_Supplied information:_
======

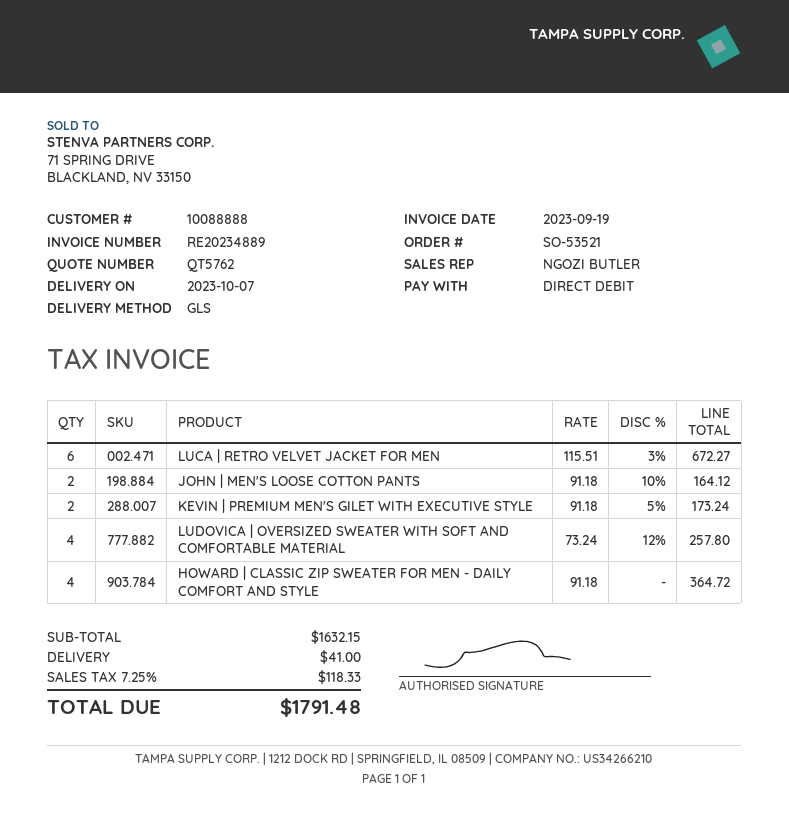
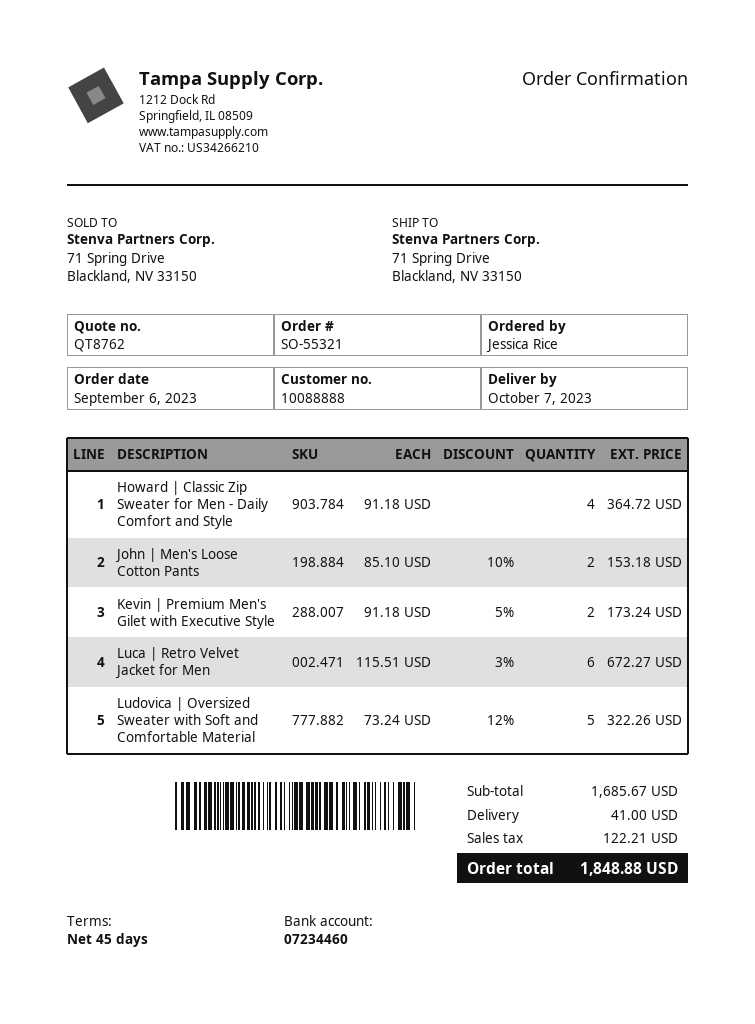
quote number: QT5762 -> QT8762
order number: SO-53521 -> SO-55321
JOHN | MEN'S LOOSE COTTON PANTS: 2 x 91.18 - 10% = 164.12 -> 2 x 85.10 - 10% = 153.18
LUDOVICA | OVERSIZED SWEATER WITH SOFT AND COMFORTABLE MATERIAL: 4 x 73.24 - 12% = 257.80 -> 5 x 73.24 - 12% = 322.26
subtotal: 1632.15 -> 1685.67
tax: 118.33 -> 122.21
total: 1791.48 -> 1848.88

======

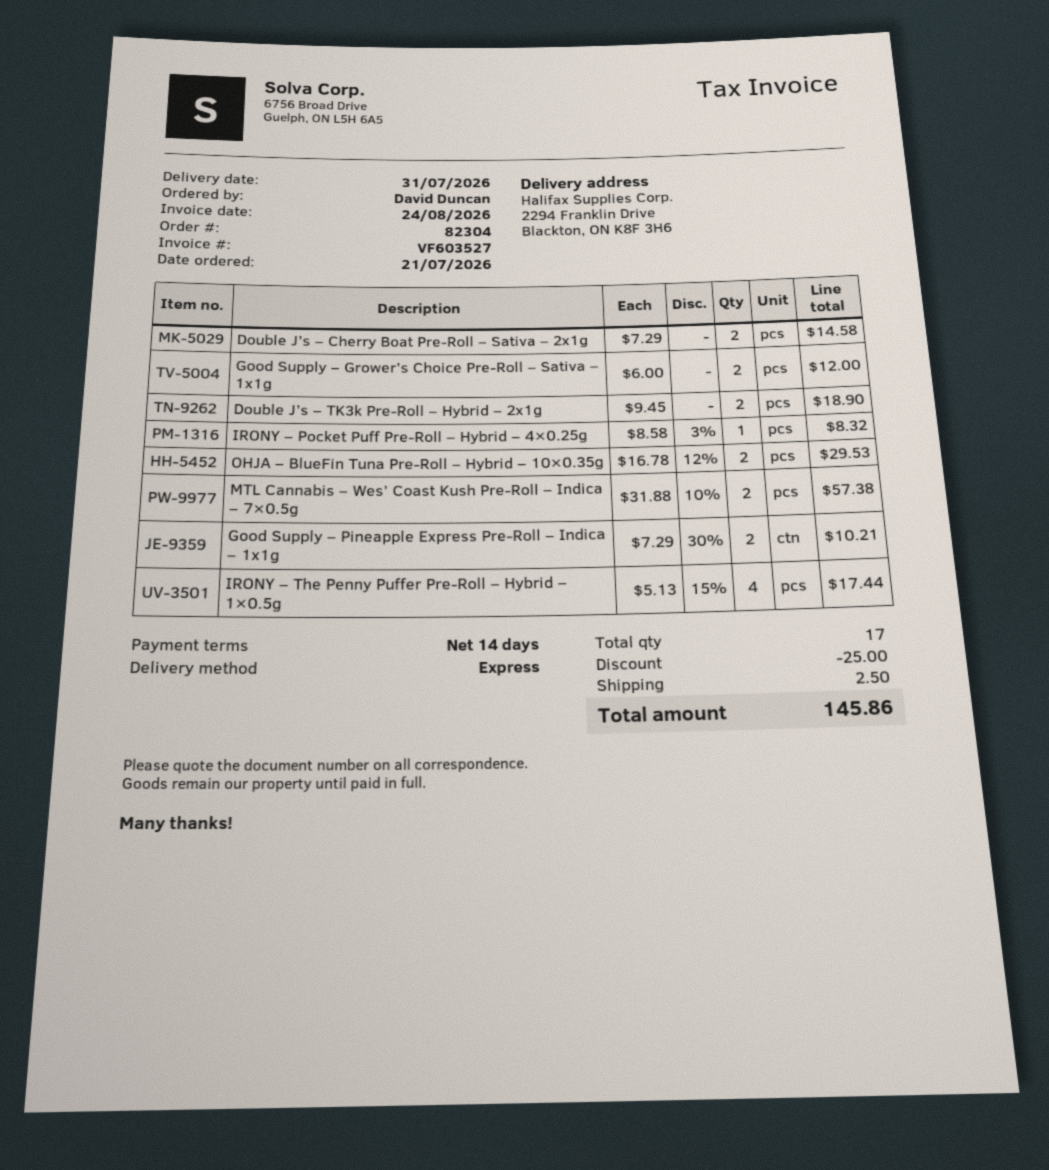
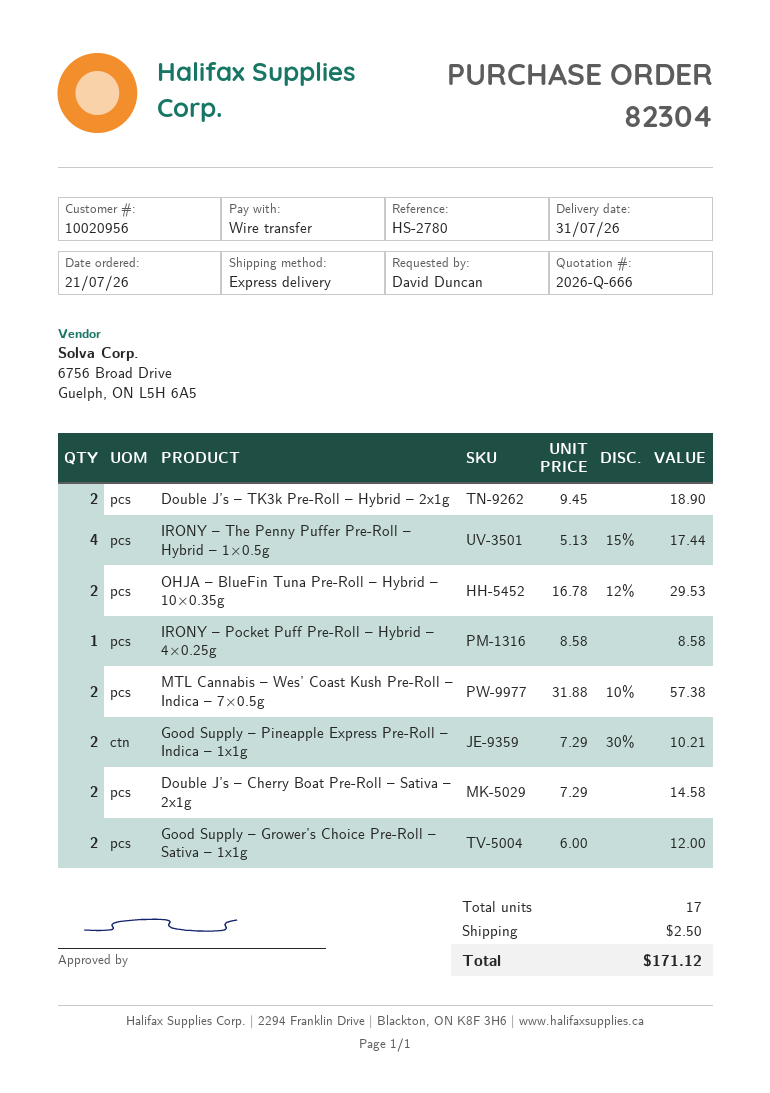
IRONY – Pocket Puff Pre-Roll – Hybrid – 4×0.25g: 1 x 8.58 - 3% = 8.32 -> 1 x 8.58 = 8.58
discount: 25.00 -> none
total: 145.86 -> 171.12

======

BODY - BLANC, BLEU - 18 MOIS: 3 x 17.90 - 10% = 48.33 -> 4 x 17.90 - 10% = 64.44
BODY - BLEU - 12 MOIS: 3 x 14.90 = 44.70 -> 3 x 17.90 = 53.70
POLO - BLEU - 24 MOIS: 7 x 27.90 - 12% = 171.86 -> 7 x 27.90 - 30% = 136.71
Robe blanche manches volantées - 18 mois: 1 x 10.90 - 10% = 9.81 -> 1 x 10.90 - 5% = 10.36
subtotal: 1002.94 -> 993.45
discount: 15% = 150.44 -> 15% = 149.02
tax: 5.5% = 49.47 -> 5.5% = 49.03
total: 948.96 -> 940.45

======

_Problem details:_ Determine how many lines of the data contain "BODY" and give nothing but that number.

_Exercise solution:_ 2